[PROVIDED RECORDS — start]
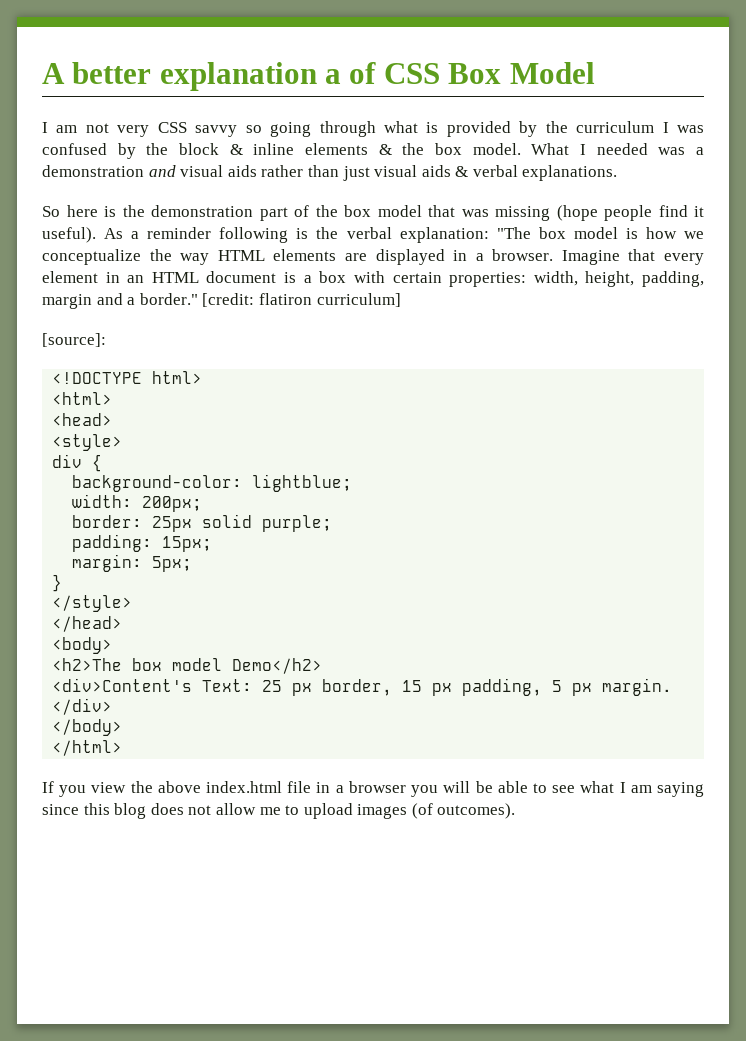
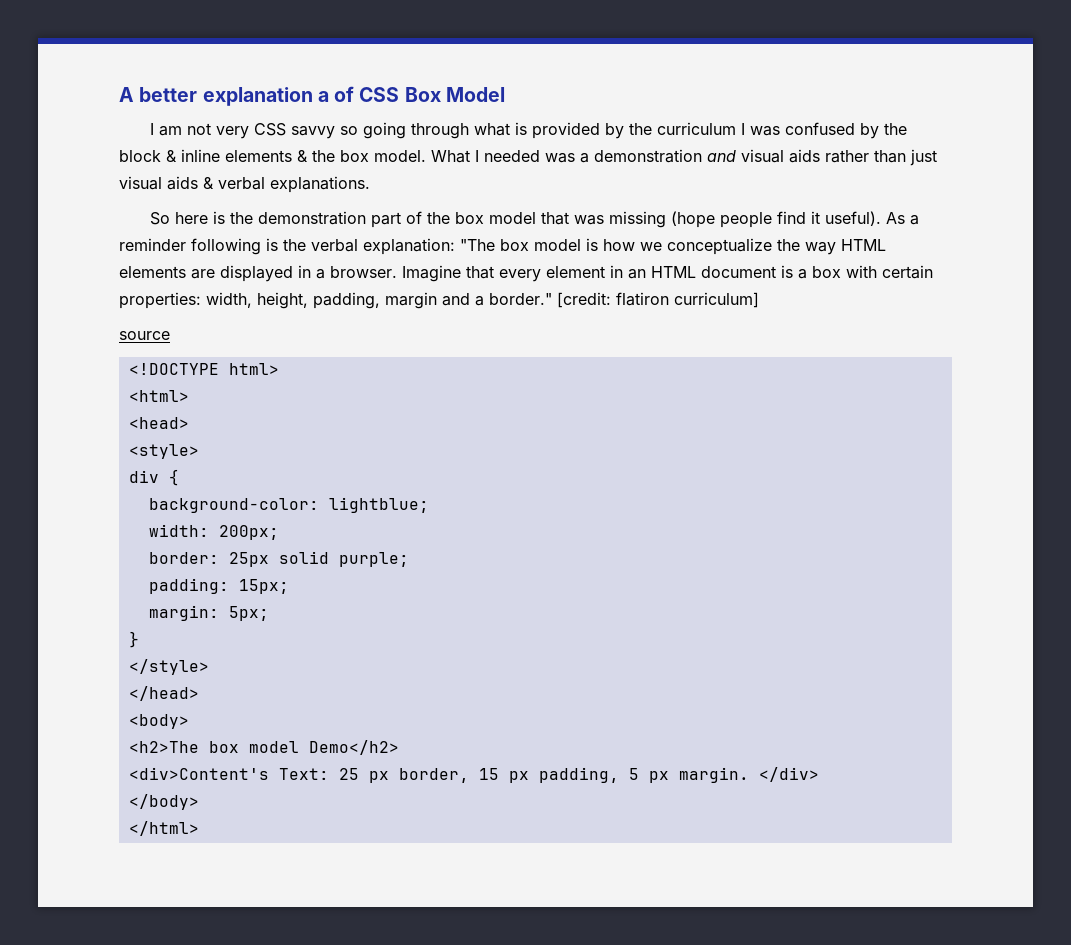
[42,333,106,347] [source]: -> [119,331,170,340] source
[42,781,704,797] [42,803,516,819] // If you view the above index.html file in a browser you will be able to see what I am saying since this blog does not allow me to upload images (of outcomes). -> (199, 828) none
[PROVIDED RECORDS — finish]
[PROVIDED RECORDS — start]
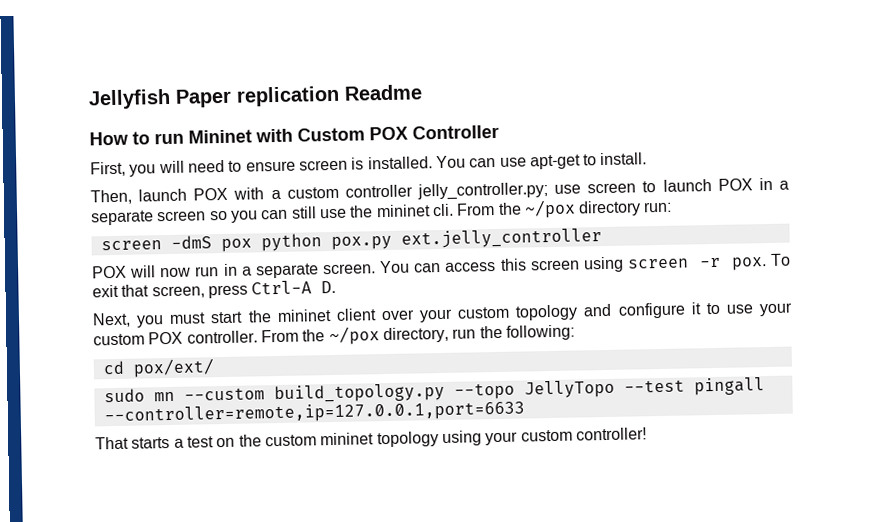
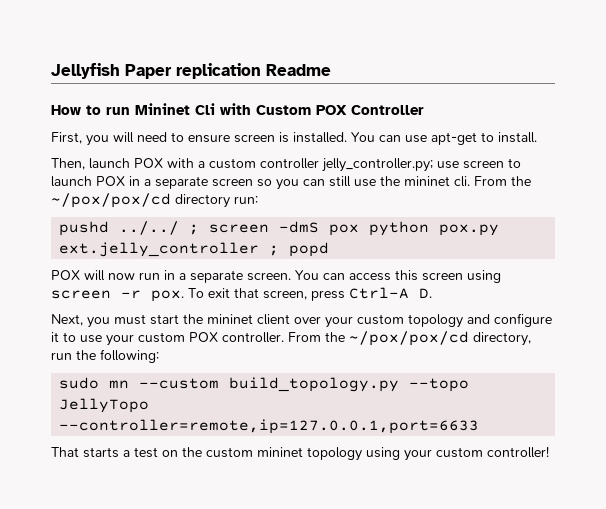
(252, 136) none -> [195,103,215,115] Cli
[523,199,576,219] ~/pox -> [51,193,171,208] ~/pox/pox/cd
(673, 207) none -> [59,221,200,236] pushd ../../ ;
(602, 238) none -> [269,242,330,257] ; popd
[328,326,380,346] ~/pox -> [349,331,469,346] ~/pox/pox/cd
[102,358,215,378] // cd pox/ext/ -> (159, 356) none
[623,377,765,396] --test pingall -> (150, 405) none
[PROVIDED RECORDS — finish]
[PROVIDED RECORDS — start]
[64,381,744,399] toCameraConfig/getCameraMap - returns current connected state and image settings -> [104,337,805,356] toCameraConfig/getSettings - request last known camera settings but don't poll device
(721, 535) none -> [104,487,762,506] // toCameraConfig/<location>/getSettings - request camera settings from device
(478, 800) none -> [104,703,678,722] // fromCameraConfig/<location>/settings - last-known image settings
[PROVIDED RECORDS — finish]
**THE TASK**. Looking at the records above, return exactly the lines from the line with "(673, 207) none" to the line with "[623,377,765,396] --test pingall", both ends included.

**ANSWER BOX**.
(673, 207) none -> [59,221,200,236] pushd ../../ ;
(602, 238) none -> [269,242,330,257] ; popd
[328,326,380,346] ~/pox -> [349,331,469,346] ~/pox/pox/cd
[102,358,215,378] // cd pox/ext/ -> (159, 356) none
[623,377,765,396] --test pingall -> (150, 405) none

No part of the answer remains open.